Excerpted records:
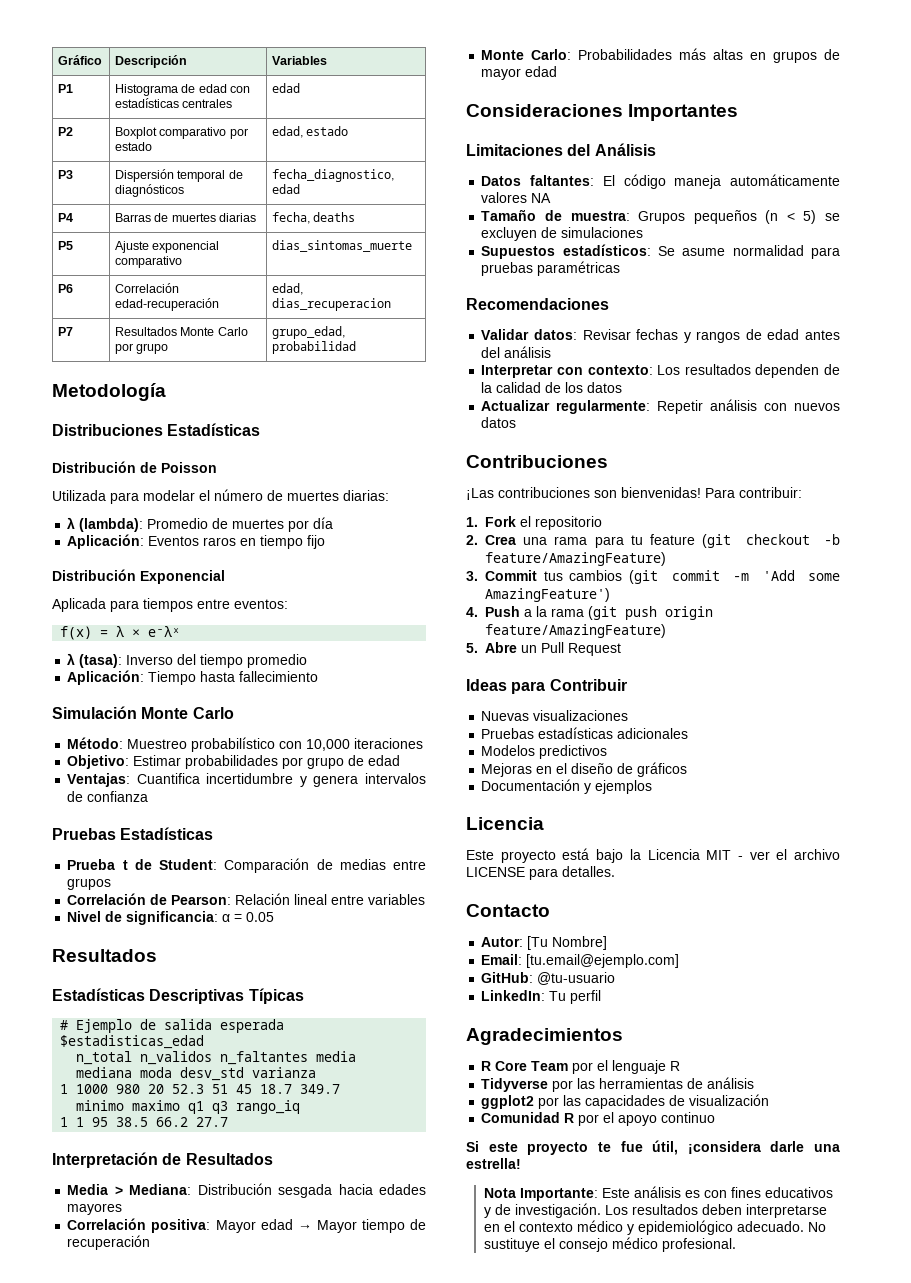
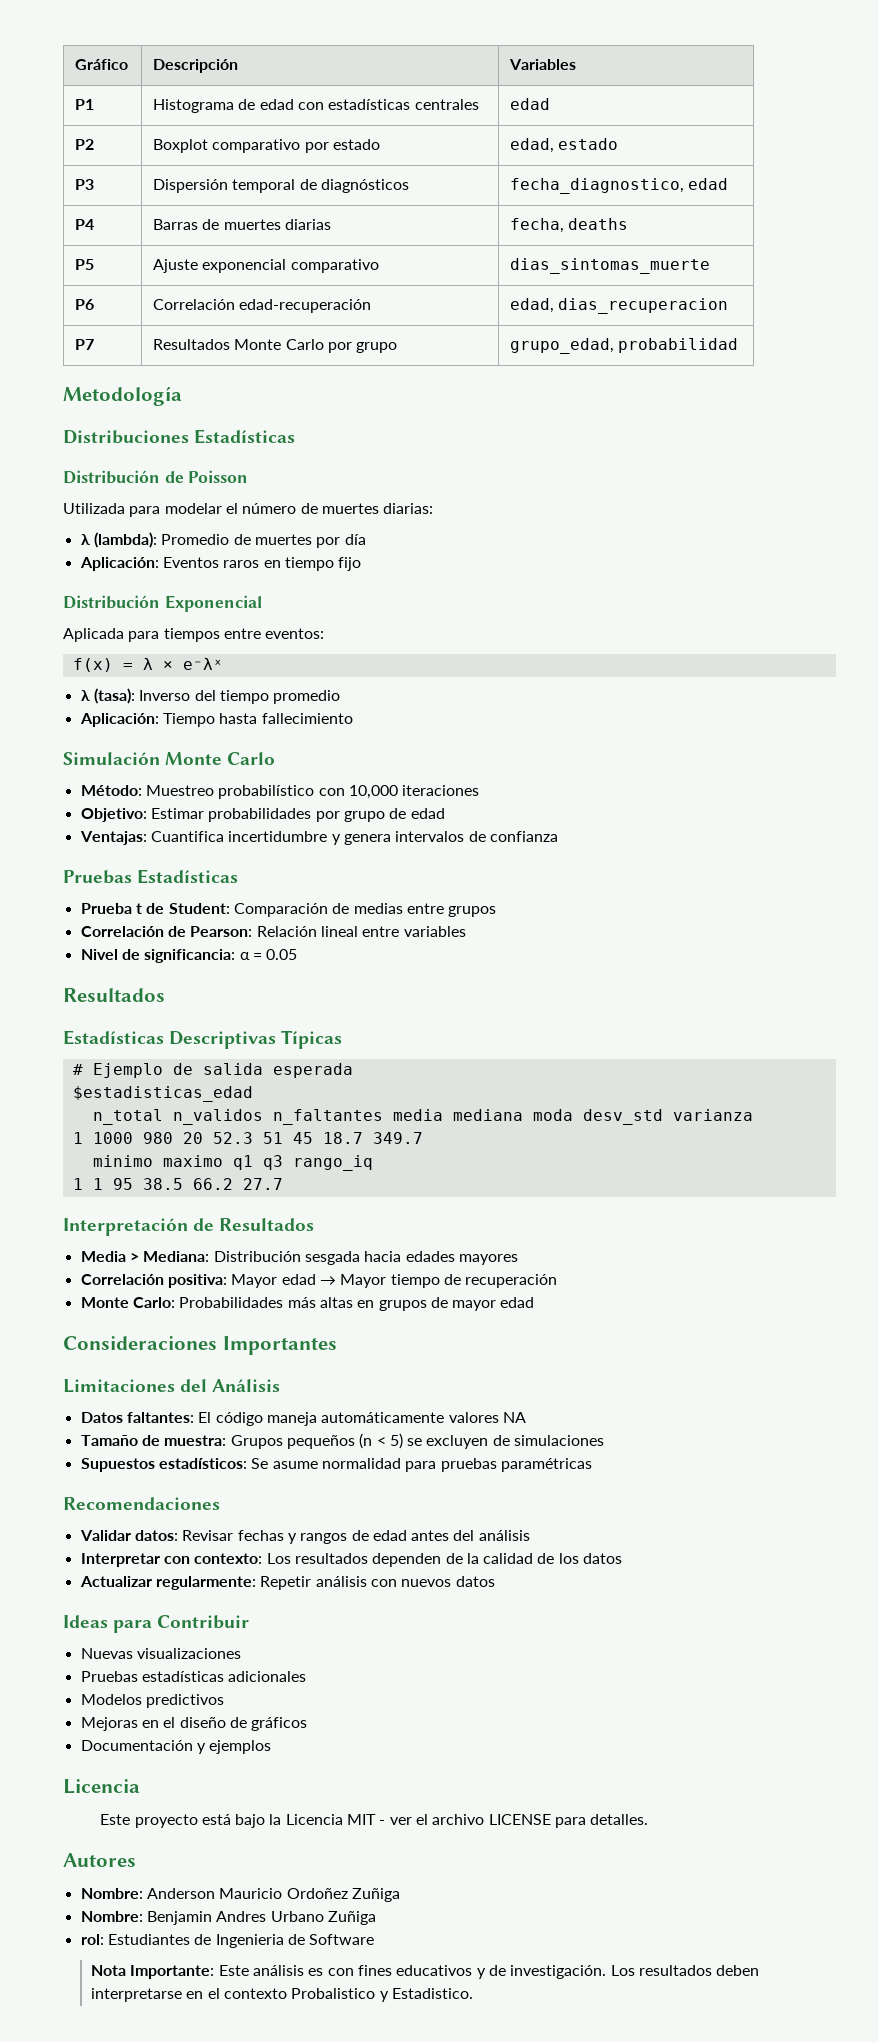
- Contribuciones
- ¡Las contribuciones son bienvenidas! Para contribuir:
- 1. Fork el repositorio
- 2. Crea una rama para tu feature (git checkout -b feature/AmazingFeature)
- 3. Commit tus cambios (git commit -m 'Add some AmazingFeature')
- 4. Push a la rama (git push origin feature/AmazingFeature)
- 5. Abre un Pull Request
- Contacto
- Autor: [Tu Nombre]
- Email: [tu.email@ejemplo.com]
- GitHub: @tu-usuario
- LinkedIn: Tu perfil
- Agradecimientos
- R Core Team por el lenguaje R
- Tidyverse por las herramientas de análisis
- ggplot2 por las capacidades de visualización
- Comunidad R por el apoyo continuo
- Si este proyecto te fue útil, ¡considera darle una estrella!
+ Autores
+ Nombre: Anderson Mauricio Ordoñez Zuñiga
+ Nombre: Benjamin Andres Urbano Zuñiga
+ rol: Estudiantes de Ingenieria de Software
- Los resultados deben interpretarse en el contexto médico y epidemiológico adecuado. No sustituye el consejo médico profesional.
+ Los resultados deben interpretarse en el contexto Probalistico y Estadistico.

==

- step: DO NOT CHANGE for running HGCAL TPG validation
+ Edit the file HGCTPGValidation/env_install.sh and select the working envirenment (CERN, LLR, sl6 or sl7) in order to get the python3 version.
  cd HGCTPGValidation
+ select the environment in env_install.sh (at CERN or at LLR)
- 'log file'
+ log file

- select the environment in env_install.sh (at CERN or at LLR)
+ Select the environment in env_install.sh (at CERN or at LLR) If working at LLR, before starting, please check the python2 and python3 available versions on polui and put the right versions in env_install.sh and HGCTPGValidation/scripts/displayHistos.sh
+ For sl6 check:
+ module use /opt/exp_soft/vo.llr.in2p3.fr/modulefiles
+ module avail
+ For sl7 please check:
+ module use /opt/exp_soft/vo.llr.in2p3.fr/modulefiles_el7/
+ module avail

What you need to do:
In the entries above, find the line with "- 1. Fork el repositorio" and the line with "- Tidyverse por las herramientas de análisis", then set down exactly those two and every line between them, nothing else.

Output for this task:
- 1. Fork el repositorio
- 2. Crea una rama para tu feature (git checkout -b feature/AmazingFeature)
- 3. Commit tus cambios (git commit -m 'Add some AmazingFeature')
- 4. Push a la rama (git push origin feature/AmazingFeature)
- 5. Abre un Pull Request
- Contacto
- Autor: [Tu Nombre]
- Email: [tu.email@ejemplo.com]
- GitHub: @tu-usuario
- LinkedIn: Tu perfil
- Agradecimientos
- R Core Team por el lenguaje R
- Tidyverse por las herramientas de análisis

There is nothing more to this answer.